* THE DATA *
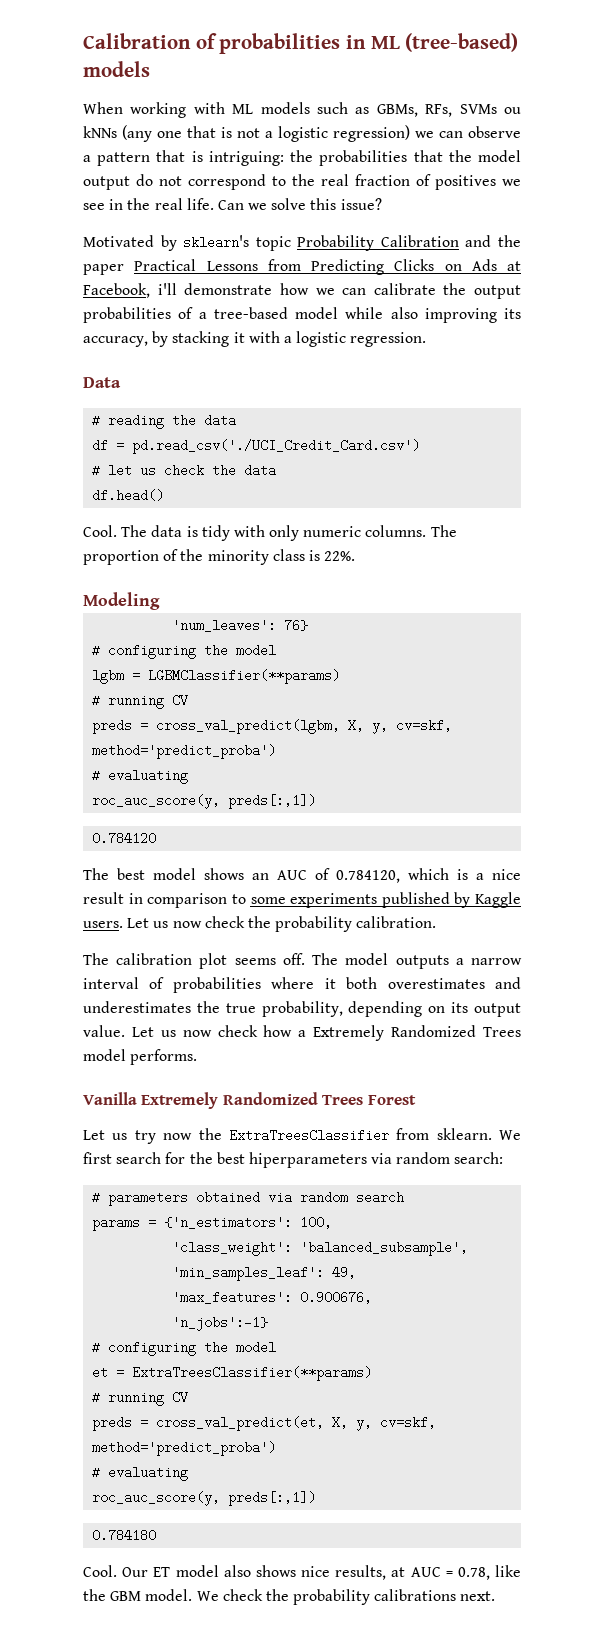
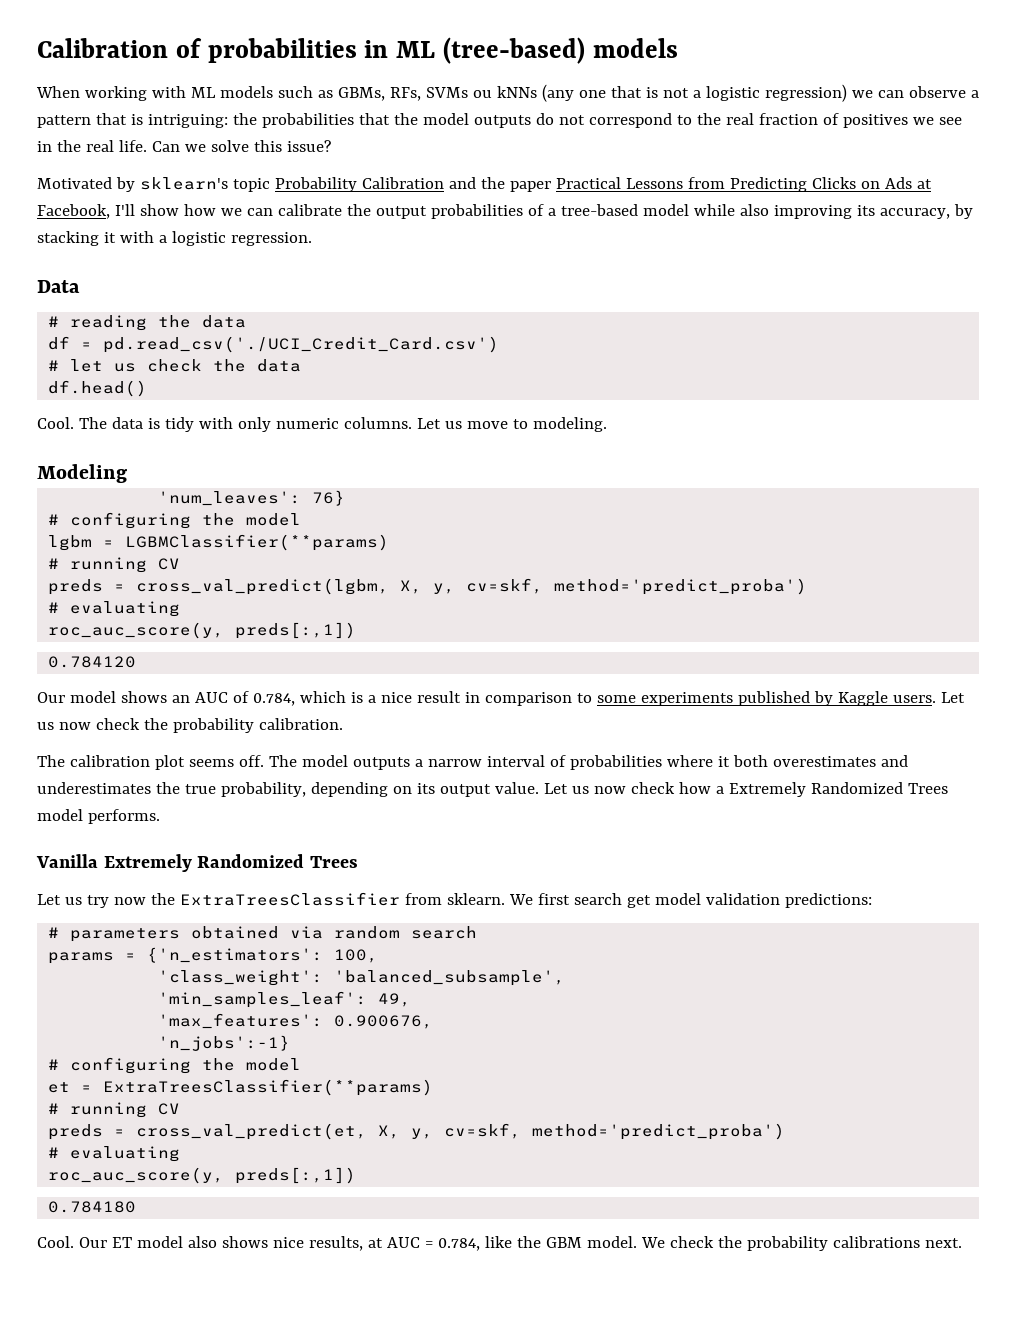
[83,176,130,190] output -> [473,115,531,128] outputs
[157,283,273,295] i'll demonstrate -> [114,204,179,216] I'll show
[430,525,457,537] [83,549,356,565] The proportion of the minority class is 22%. -> [416,417,607,432] Let us move to modeling.
[83,868,145,880] The best -> [37,692,65,703] Our
[336,870,400,883] 0.784120, -> [252,693,295,706] 0.784,
[367,1095,416,1105] Forest -> (358, 862) none
[165,1152,504,1168] for the best hiperparameters via random search: -> [626,893,872,908] get model validation predictions:
[457,1567,490,1580] 0.78, -> [437,1238,480,1251] 0.784,

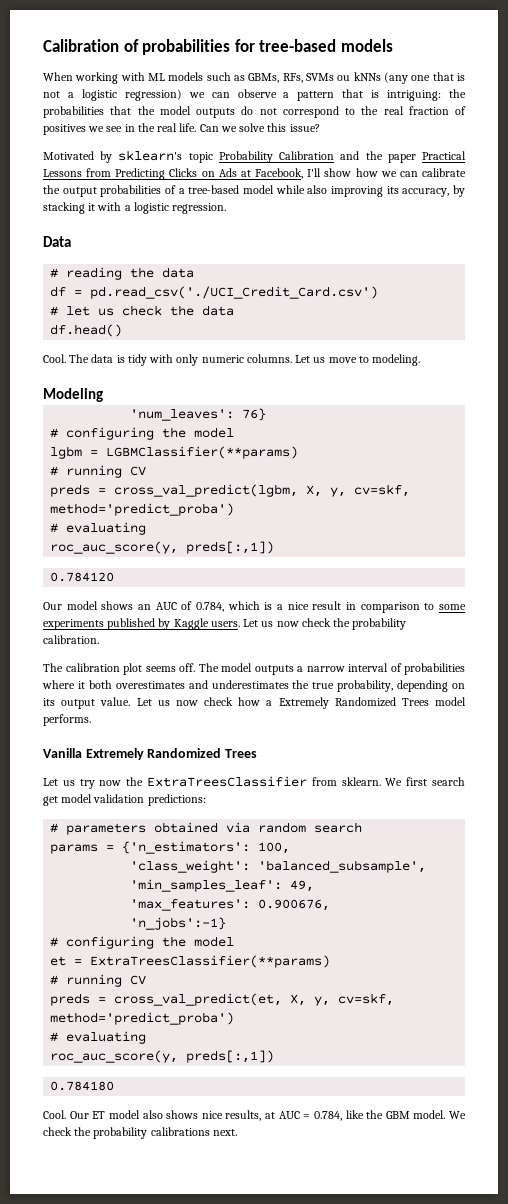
[364,37,586,64] in ML (tree-based) -> [234,39,337,52] for tree-based

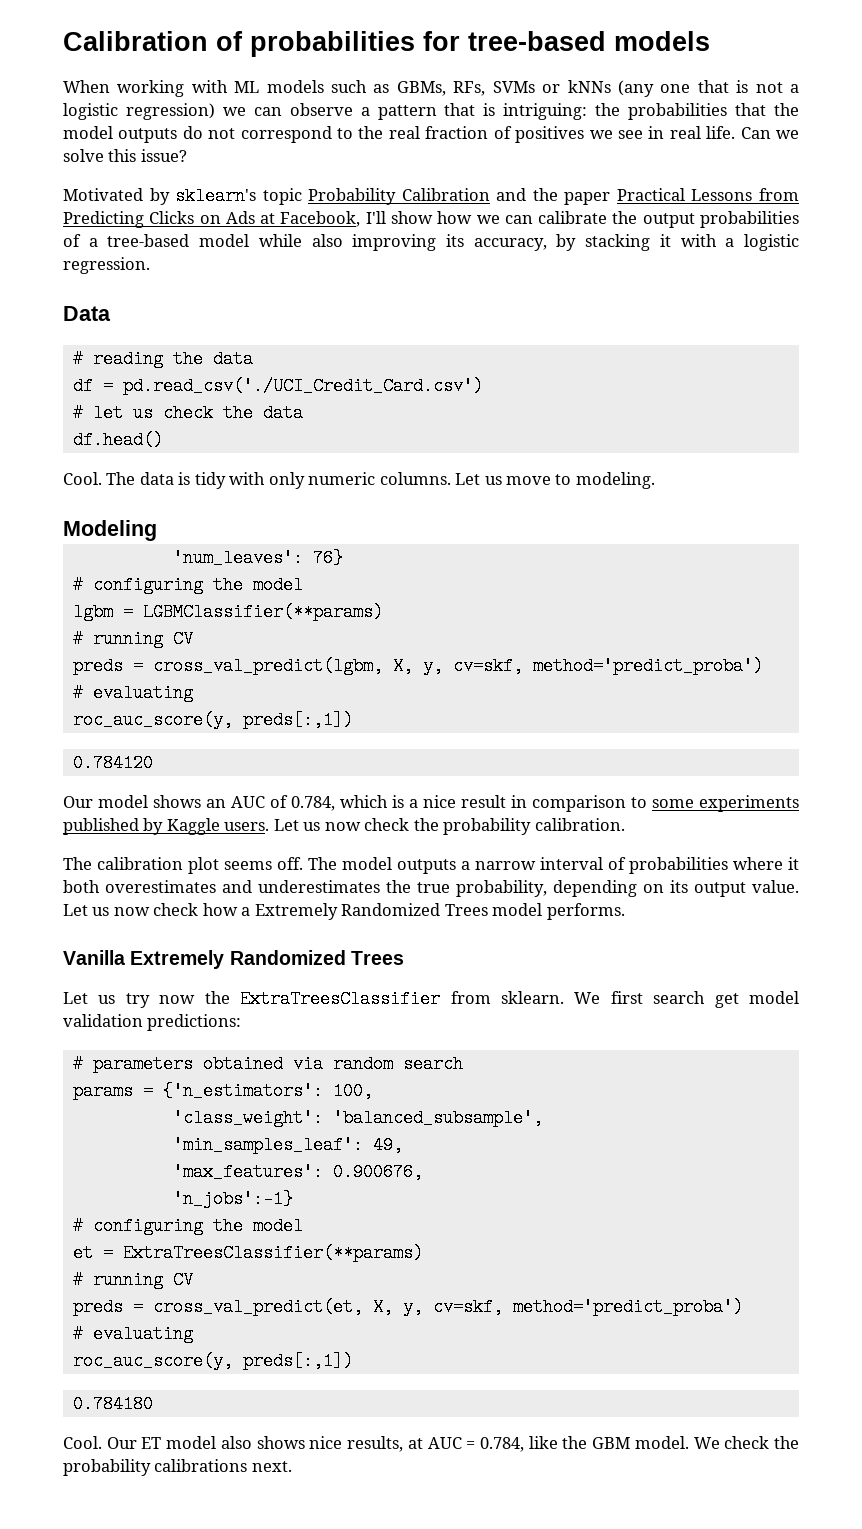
[337,75,351,81] ou -> [542,84,561,93] or
[137,123,155,132] the -> (665, 132) none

* TASK GOAL *
Reproduce all lines above exactly. Leave the images out.

* RESULT FOR THIS EXERCISE *
[83,176,130,190] output -> [473,115,531,128] outputs
[157,283,273,295] i'll demonstrate -> [114,204,179,216] I'll show
[430,525,457,537] [83,549,356,565] The proportion of the minority class is 22%. -> [416,417,607,432] Let us move to modeling.
[83,868,145,880] The best -> [37,692,65,703] Our
[336,870,400,883] 0.784120, -> [252,693,295,706] 0.784,
[367,1095,416,1105] Forest -> (358, 862) none
[165,1152,504,1168] for the best hiperparameters via random search: -> [626,893,872,908] get model validation predictions:
[457,1567,490,1580] 0.78, -> [437,1238,480,1251] 0.784,

[364,37,586,64] in ML (tree-based) -> [234,39,337,52] for tree-based

[337,75,351,81] ou -> [542,84,561,93] or
[137,123,155,132] the -> (665, 132) none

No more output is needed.